ステイフーリッシュがそろそろ大仕事をするかもしれない

【大阪杯(日曜=4月5日、阪神芝内2000メートル)dod0馬券】4月第1週の日曜のメインは第64回大阪杯。2017年にGIに昇格した古馬中距離王決定戦だ。ダービー馬2頭を中心にGI馬は5頭参戦するが、確たる主役不在で混戦ムードが漂う。当欄が狙うのは重賞で勝ち切れないレースが続くステイフーリッシュ。チョイ足らずのキャラ返上に材料は揃いつつある。

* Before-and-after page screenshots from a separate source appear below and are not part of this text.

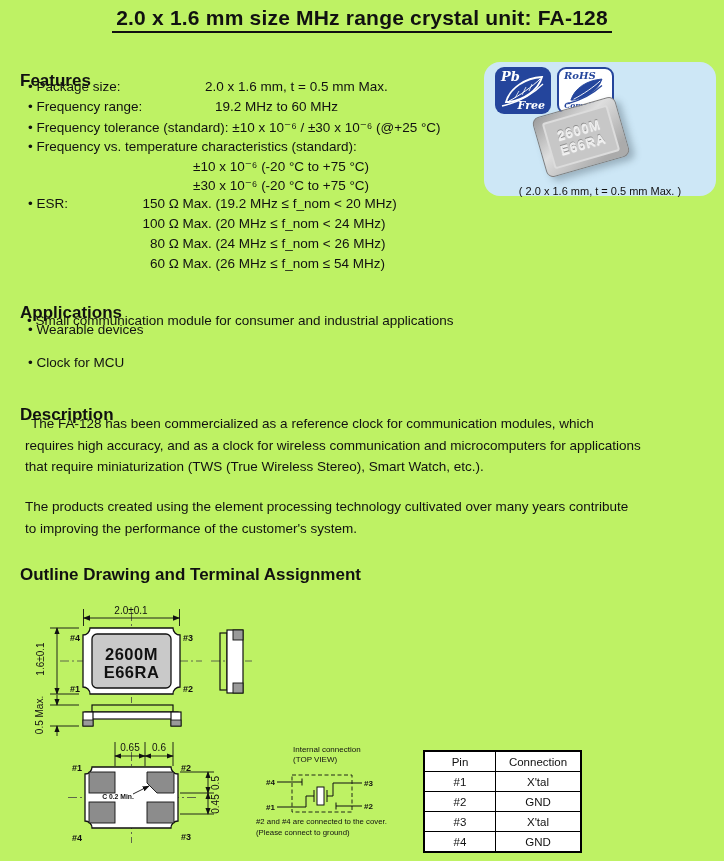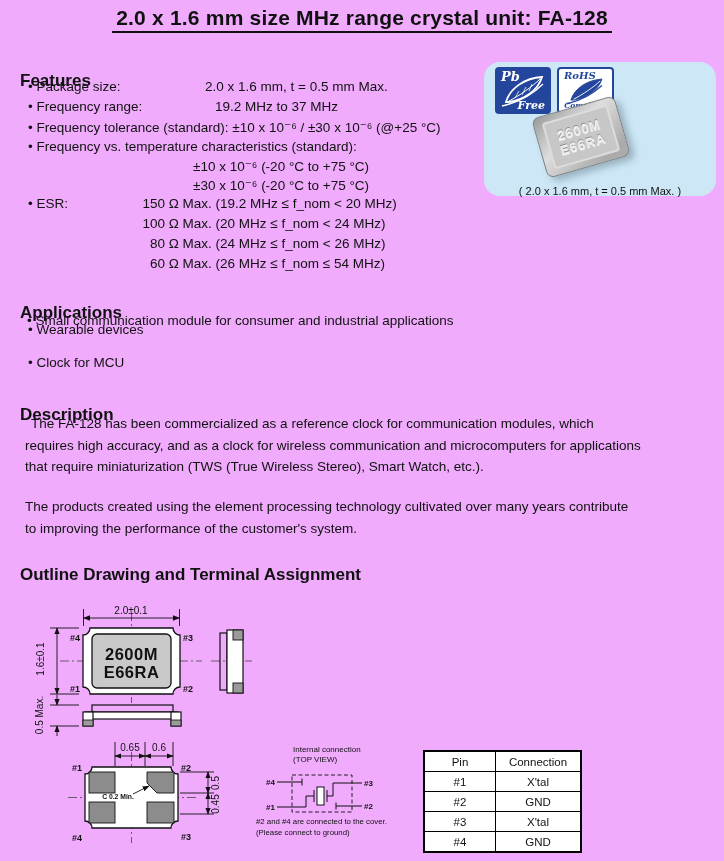"2.0 x 1.6 mm size" .page { background: #f0abfc -> #bef264 }
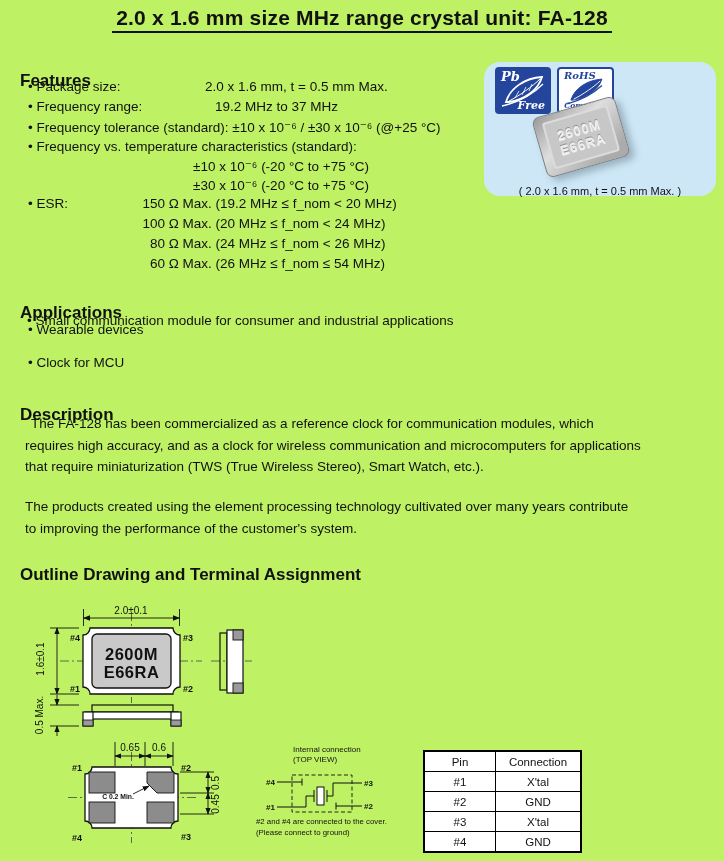"Pb" .logo { border-radius: 4px -> 9px }
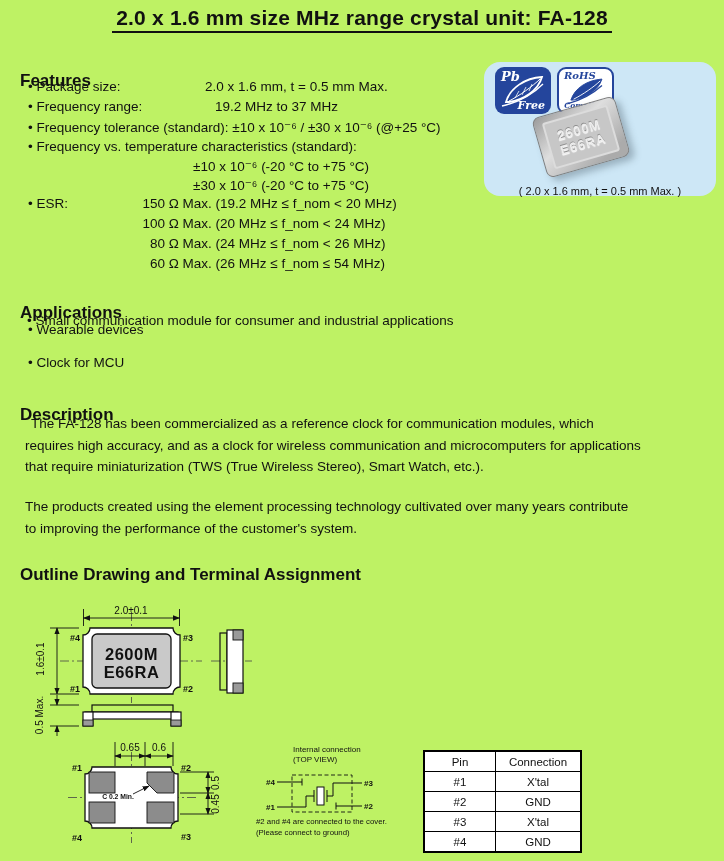"19.2 MHz to 37 MHz" div.abs { text: 37 -> 60 }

 年明けからアメリカJCCが2着、京都記念が3着と順調にステップを踏んでのGI参戦。それでもステイフーリッシュがあまり人気を集めないのは容易に想像できる。2歳のホープフルSこそ3着好走も、以後のGIは10→11→13着と結果が出ていない。18年のGII京都新聞杯V後はコンスタントにレースに出走しながら勝ち星から遠ざかっているので単勝馬券に手を出しづらいのは確かだ。

 そして春の中距離王決定戦参戦となったが、担当の藤田助手は近2走をこう振り返る。「AJCCは馬場の荒れた内めを避けて各馬が外を回す展開。ロスなくインを上手に乗ってくれたけど、それだけ内はひどい芝だったんです。それに道悪はこなすといっても跳びの大きな走り。本当は馬場のいいところを走って早めに動く形が理想なんです。まあ、それが難しいんですけど…」

 雨中の京都記念は?

「2週続けて岩田(康)さんに追い切りに騎乗してもらって速い時計をマーク。ちょっと攻め過ぎてしまいました。パドックではスタッフ2人じゃないと引けないほどテンションが高くなって…。それでも頑張ってくれたし、やっぱり力をつけているんでしょうね」

 少々の誤算を認めつつも、陣営はその成長ぶりを再確認した。大阪杯は昨年13着に続いての参戦となる。「昨年は特徴をよく知るユースケ(藤岡佑)が直前の騎乗停止で乗り替わり。コータ(藤岡康)は前へ行こうとしてくれたんだけど、ゲートを出てすぐに外からかぶされて…。位置を取りたい馬にとっては厳しかったです」。すべてがかみ合わなかった敗戦ととらえている。

 振り返れば父ステイゴールドは同馬以上に雌伏の時…実に約2年8か月も勝てない時期があった。しかし、ラストランの香港ヴァーズで悲願のGI制覇を成し遂げ、日本の競馬史にその名を刻んでいる。

 その血を色濃く受け継ぐ息子も度重なる“善戦”を糧に力をつけてきた。絶好調の岩田康はフィリーズレビュー=エーポス、阪神大賞典=ユーキャンスマイルと3月の重賞を2週連続V。GIの壁は険しく高いのは確かだが、絶対的なメンバーはいない。鞍上のインを狙った奇襲が今回も炸裂するかもしれない。